[[ Data shown open ]]
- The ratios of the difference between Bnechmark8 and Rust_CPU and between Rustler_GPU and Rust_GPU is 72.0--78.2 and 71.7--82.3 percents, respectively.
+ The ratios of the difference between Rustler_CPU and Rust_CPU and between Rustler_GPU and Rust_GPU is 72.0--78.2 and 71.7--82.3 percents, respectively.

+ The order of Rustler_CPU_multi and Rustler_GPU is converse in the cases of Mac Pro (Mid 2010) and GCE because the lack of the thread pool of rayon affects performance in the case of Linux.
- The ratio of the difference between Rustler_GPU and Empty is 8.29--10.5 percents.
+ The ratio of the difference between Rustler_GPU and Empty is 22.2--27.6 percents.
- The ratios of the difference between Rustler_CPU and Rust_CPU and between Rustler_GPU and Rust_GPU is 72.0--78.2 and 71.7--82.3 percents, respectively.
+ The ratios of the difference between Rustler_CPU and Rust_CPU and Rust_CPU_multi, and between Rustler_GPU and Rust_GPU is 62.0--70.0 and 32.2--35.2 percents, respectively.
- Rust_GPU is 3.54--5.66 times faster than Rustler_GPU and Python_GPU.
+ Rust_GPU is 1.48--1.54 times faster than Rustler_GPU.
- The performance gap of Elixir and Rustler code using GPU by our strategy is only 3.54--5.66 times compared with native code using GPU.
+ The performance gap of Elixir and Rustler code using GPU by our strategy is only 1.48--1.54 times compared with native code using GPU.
[[ Data shown closed ]]
[[ Data shown open ]]
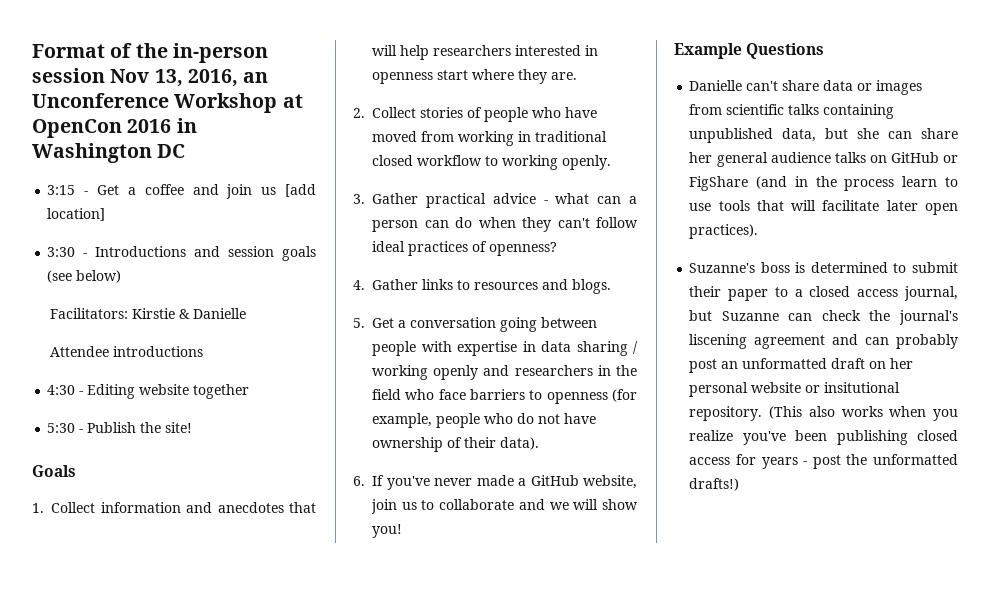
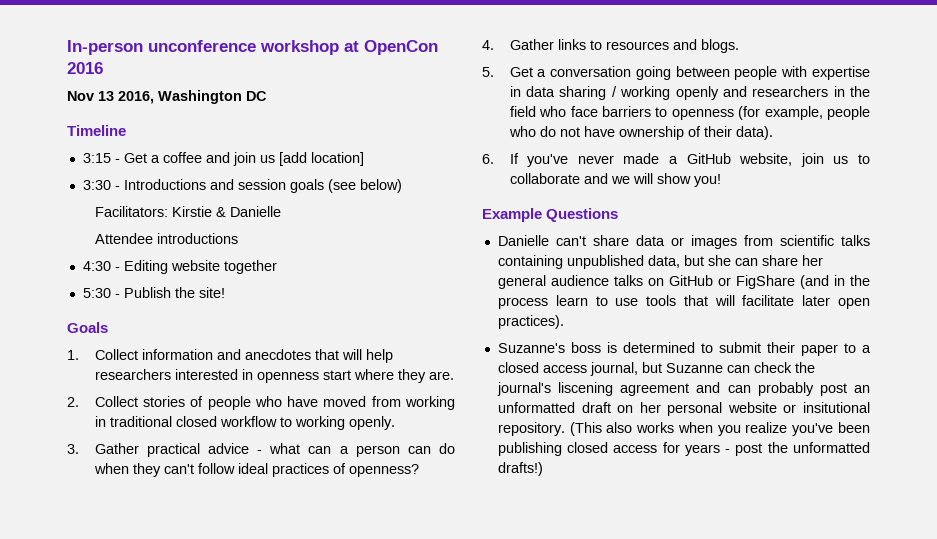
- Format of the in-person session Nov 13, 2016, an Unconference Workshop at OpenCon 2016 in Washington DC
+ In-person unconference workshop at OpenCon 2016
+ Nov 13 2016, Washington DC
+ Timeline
[[ Data shown closed ]]
[[ Data shown open ]]
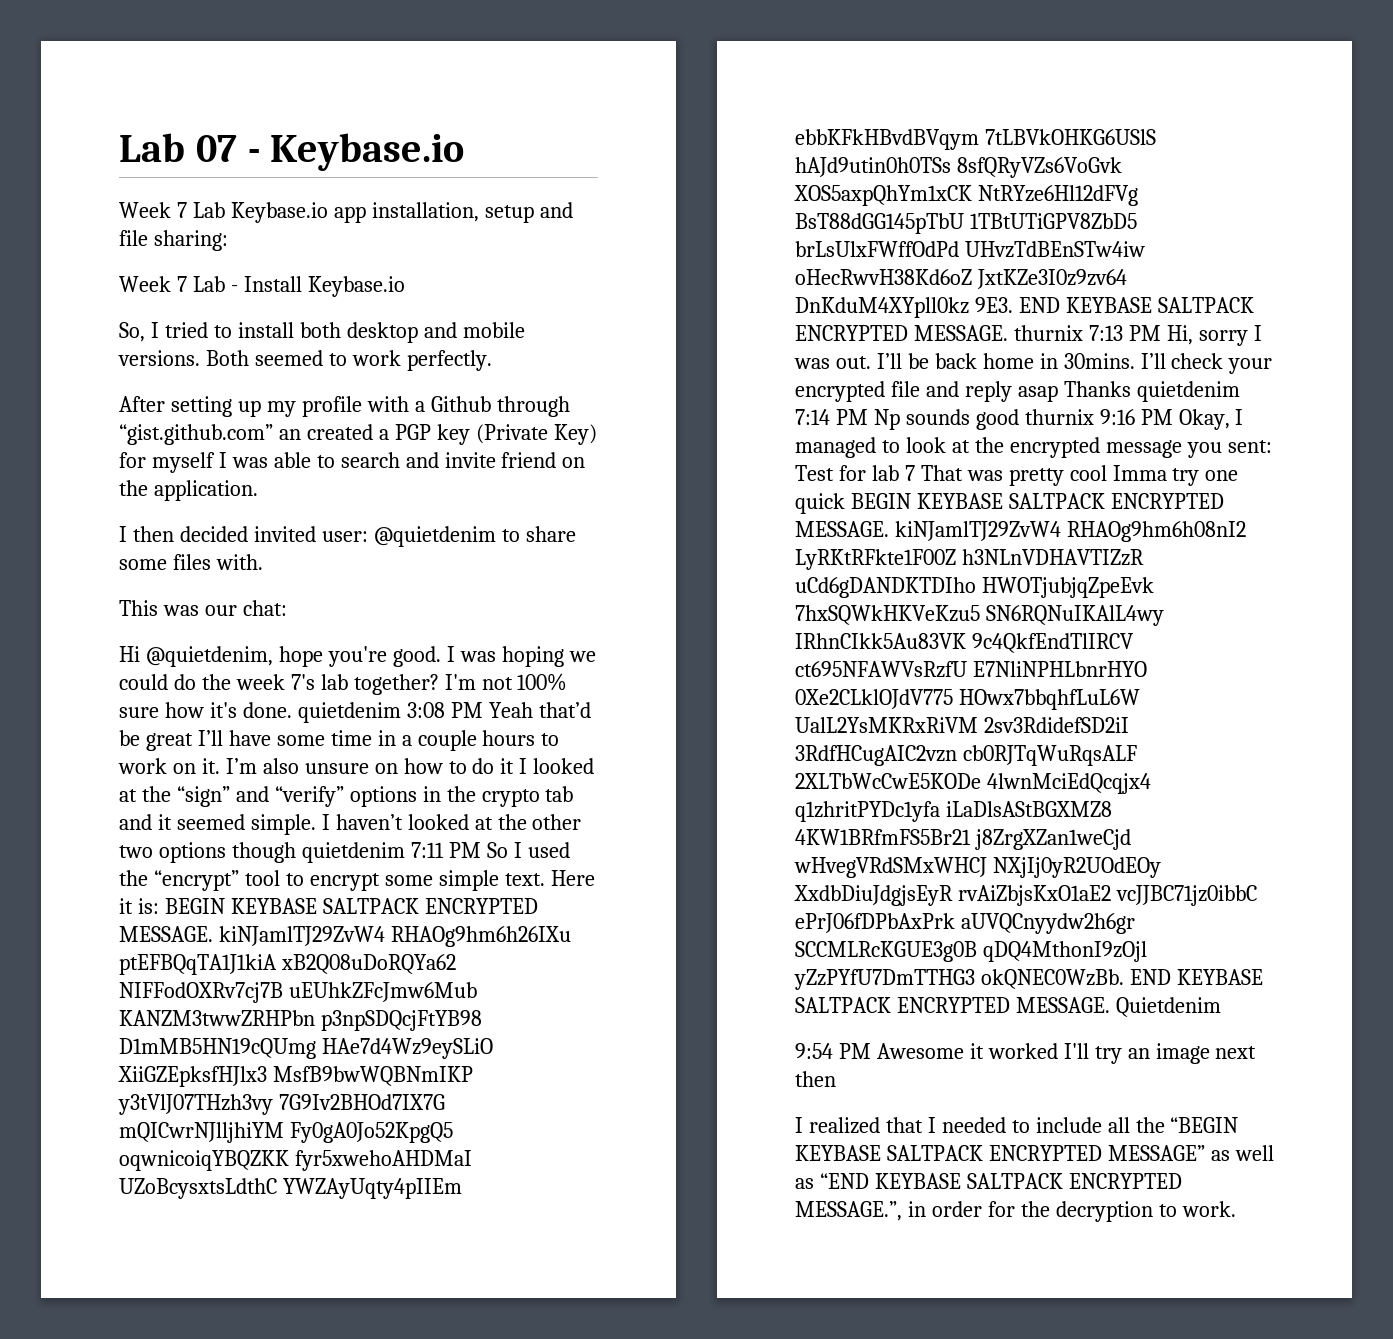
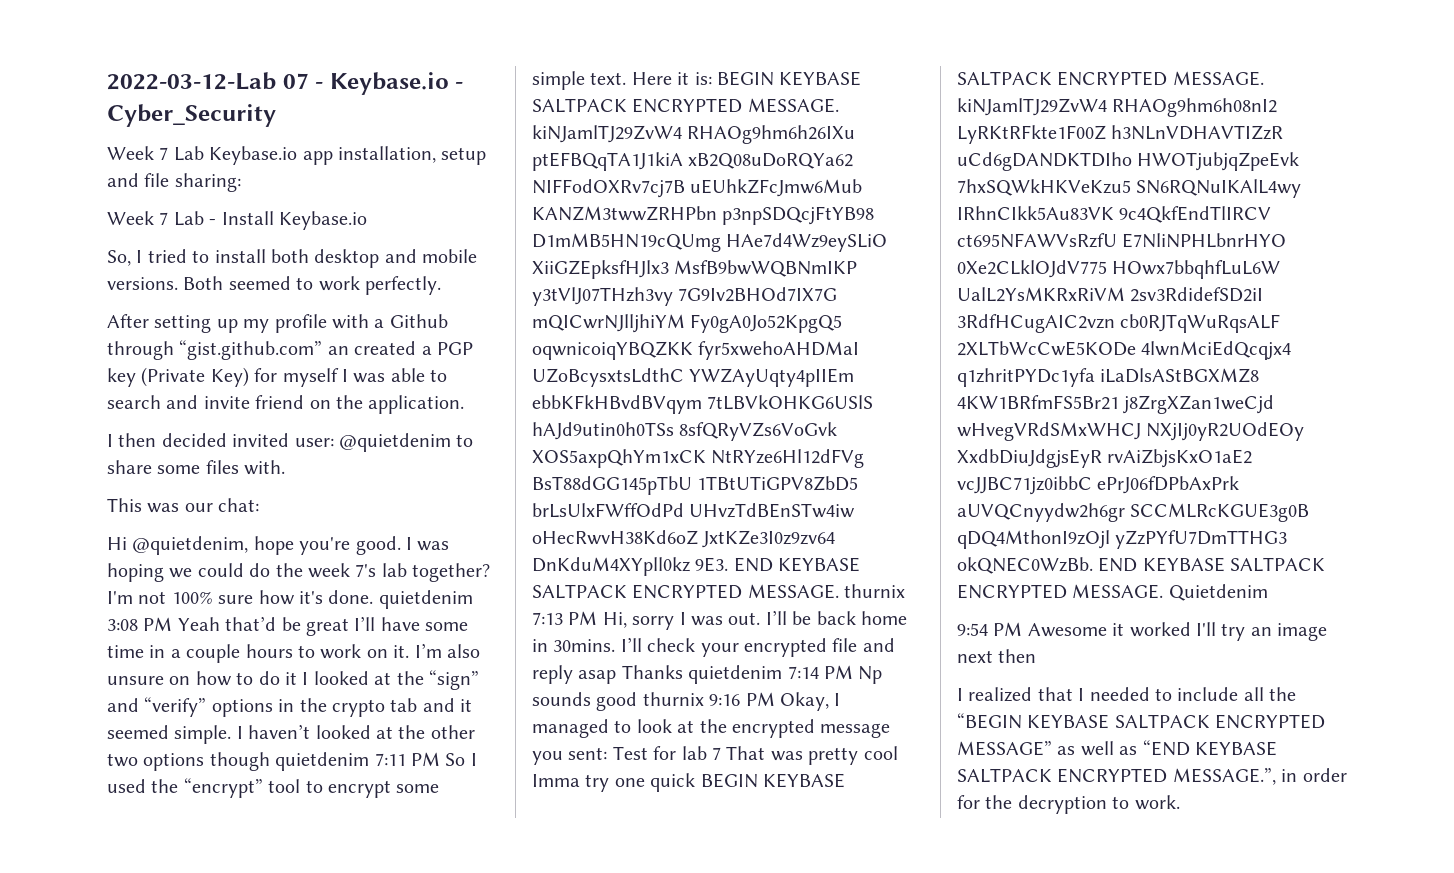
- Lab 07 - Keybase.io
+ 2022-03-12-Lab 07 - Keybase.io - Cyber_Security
[[ Data shown closed ]]
=== Task to complete ===
All lines above from the one with "- Lab 07 - Keybase.io" to the one with "Keybase.io - Cyber_Security", inclusive, should be copied exactly, and no other lines.

=== Answer to the exercise ===
- Lab 07 - Keybase.io
+ 2022-03-12-Lab 07 - Keybase.io - Cyber_Security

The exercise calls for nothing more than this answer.